Na początek zaprezentuje wipy Łowców Czarownic do Mordheim, nad którymi pracowałem w ostatnich dniach. W sumie bandę mam juz od dawna złożoną z oryginalnych figurek, kupowanych w czasach gdy były one powszechnie dostępne, jednakże większość z nich nie ma kusz. Naczytałem sie na forach internetowych, ze wszyscy wystawiają swoich WH z kuszami więc postanowiłem zrobić sobie dodatkowych parę modeli for fun, gdyby naszła mnie fanaberia posiadania kusz w rozpisce. Doczepianie na siłę mordkowym metalom kusz jakos mi sie nie widziało. Wyszedłem z założenia, że postaram się użyć różnych bitsów które zalegają od dłuższego czasu w zakamarkach mojej kuźni. Na pierwszy ogień poszedł wzór rengera ze starego Talizmana z bodajże 1/2 lat '80, który bazowo prezentował się tak:
po moich przeróbkach, z wykorzystaniem głowy z bretońskich łuczników, miecza z Empire Knights, kołczana z bełtami od VI. ed krasnoludów i sztyletu od Wood Elfów, ranger zamienił sie w takiego Łowcę Czarownic:
Figurka jest oczywiscie przypinowana wiec nie ma opcji, aby odpadła od podstawki.

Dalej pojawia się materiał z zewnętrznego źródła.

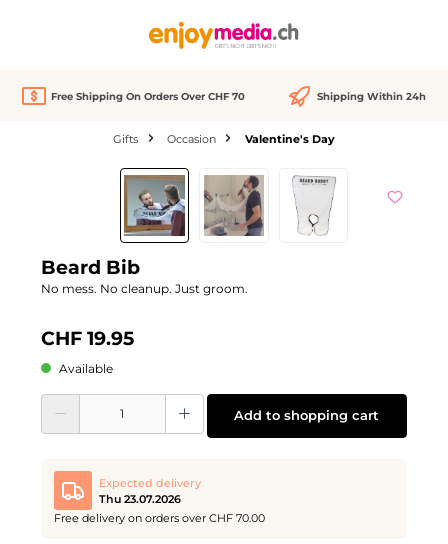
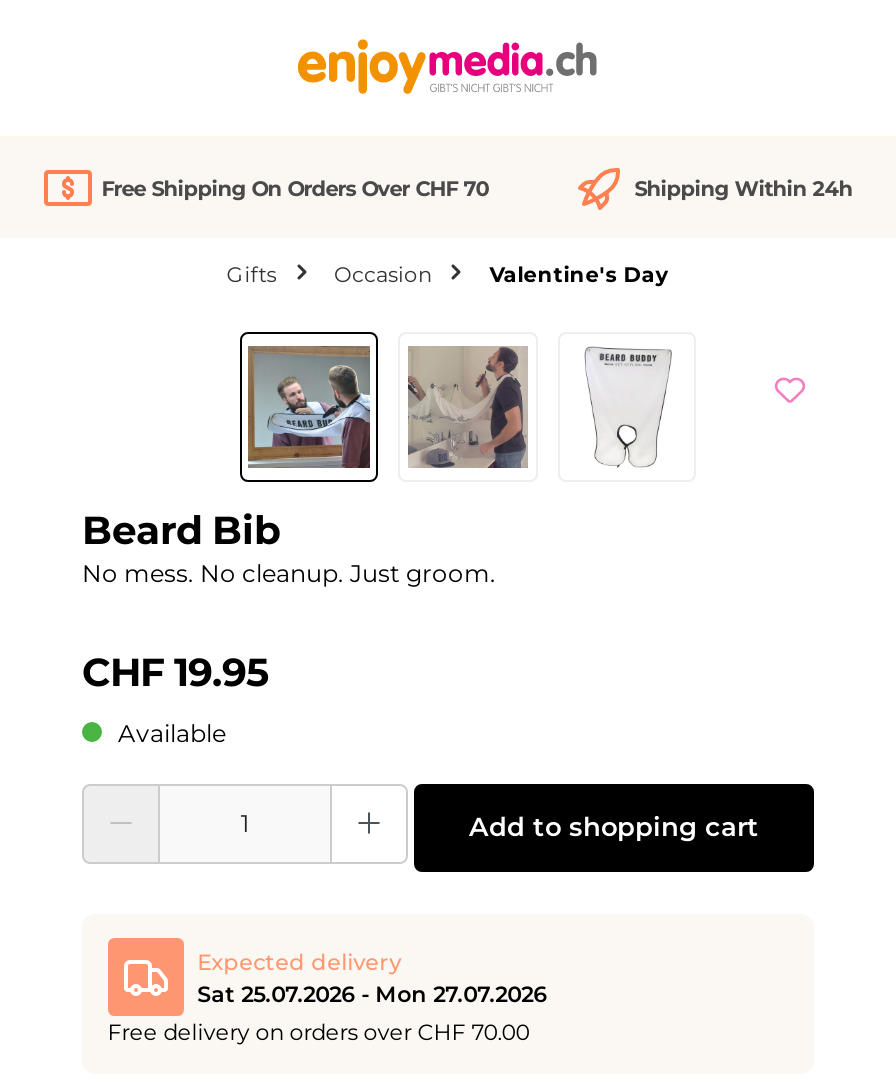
- Thu 23.07.2026
+ Sat 25.07.2026 - Mon 27.07.2026
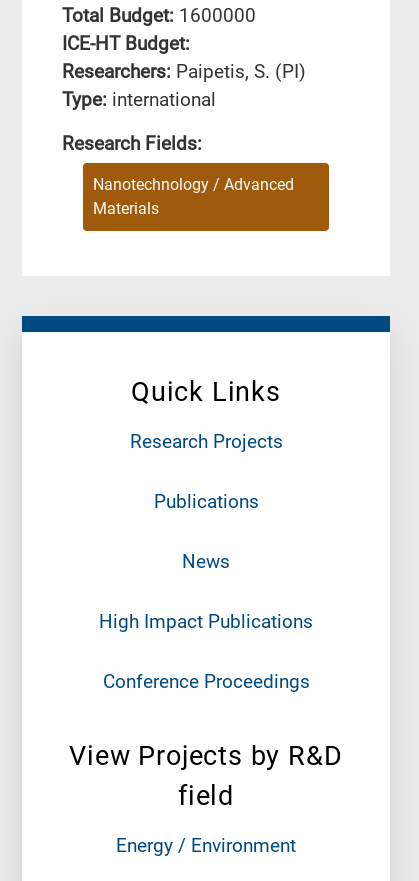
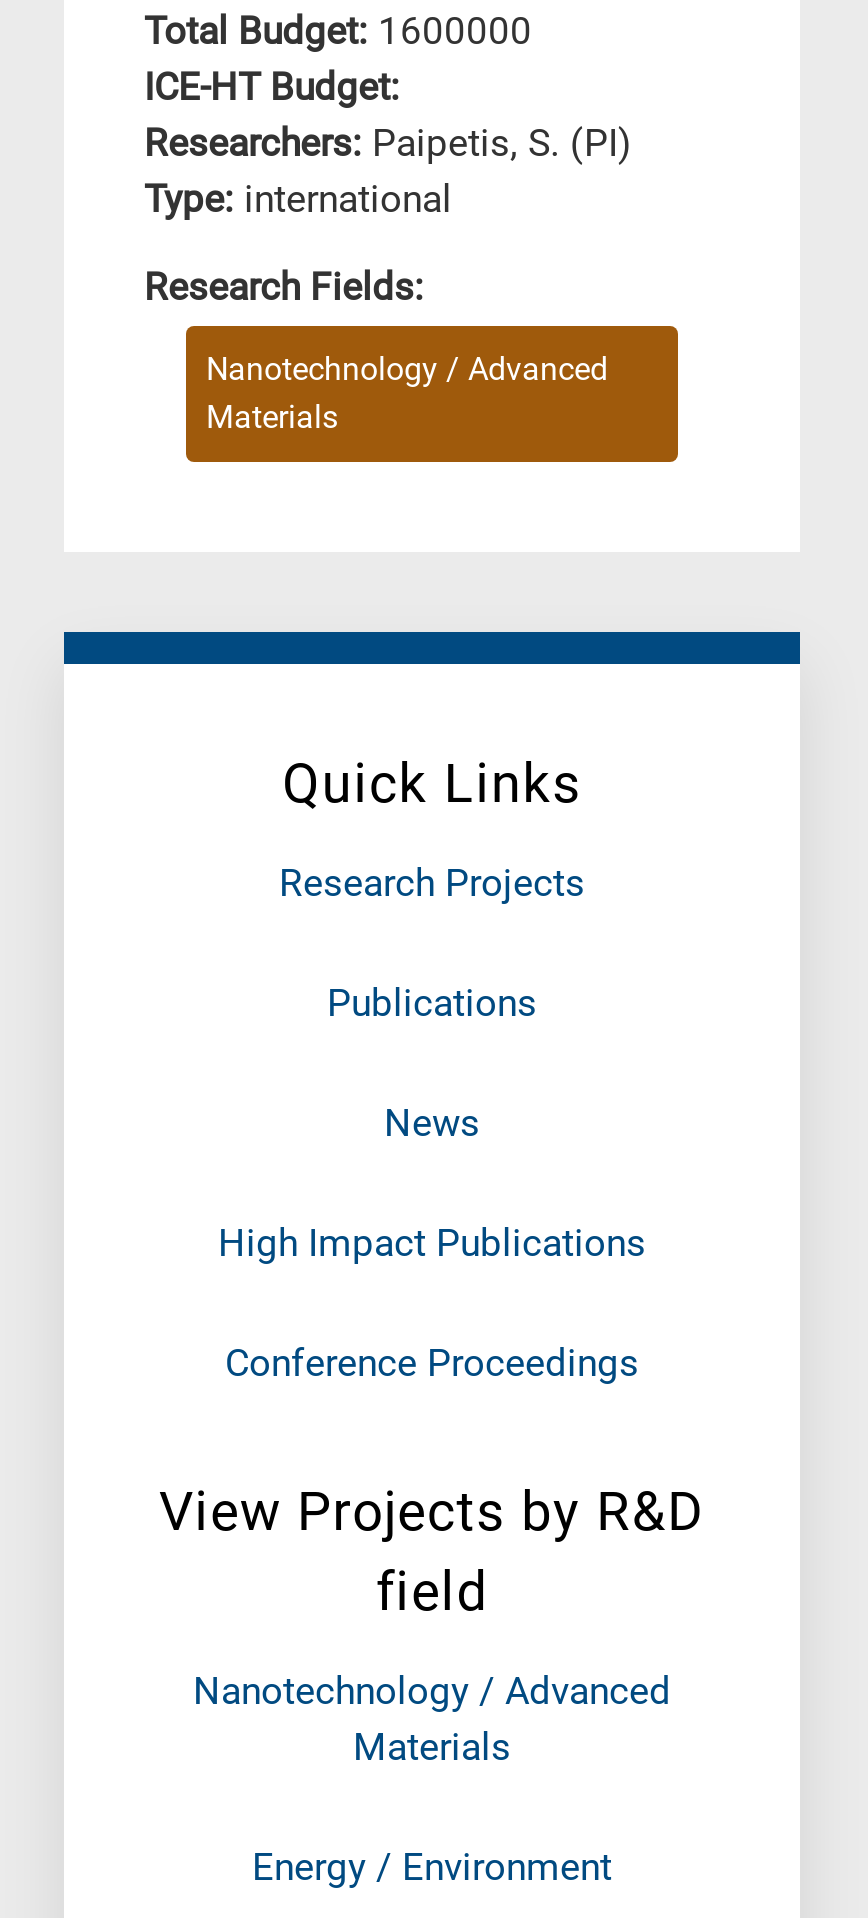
+ Nanotechnology / Advanced
+ Materials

Następny w kolejce był Łowca z garłaczem, po awansie i uzyskaniu skilla weapon expert. Na ten pomysł wpadłem dwa lata temu w trakcie turnieju w Płocku, w trakcie gry z Leszczem, którego Marienburg miał aż trzy blunderbusy. O dziwo przeżyłem salwę ze wszystkich! Tak zrodziła się idea, którą ostatnio urzeczywistniłem:
Do zrobienia tego Łowcy użyłem bitsów z "mordheim sprue", od Imperialnego generała, głowy z V.ed Imperium - bodajże kuszników czy innych statetroopsów, oraz granatnika z outridersów jako blunderka. Jedyne z czego nie jestem do końca zadowolony to kapelusz. Szukając bitsów do złożenia tej figórki, znalazłem ścięty i wydrążony hełm od plastikowego łucznika bretonii. Pomyślałem, że świetnie się nada jako sztyft pod kapelusz. To był błąd, przez to kapelusz wygląda trochę jak damski i jakby był na czubku głowy tego pana :/. No ale nic to, jak na pierwszy w życiu ulepiec, kapelusz nie wyszedł chyba najtragiczniej, ważne że widać co model sobą prezentuje :). Kapelusze zalecam więc lepić samemu!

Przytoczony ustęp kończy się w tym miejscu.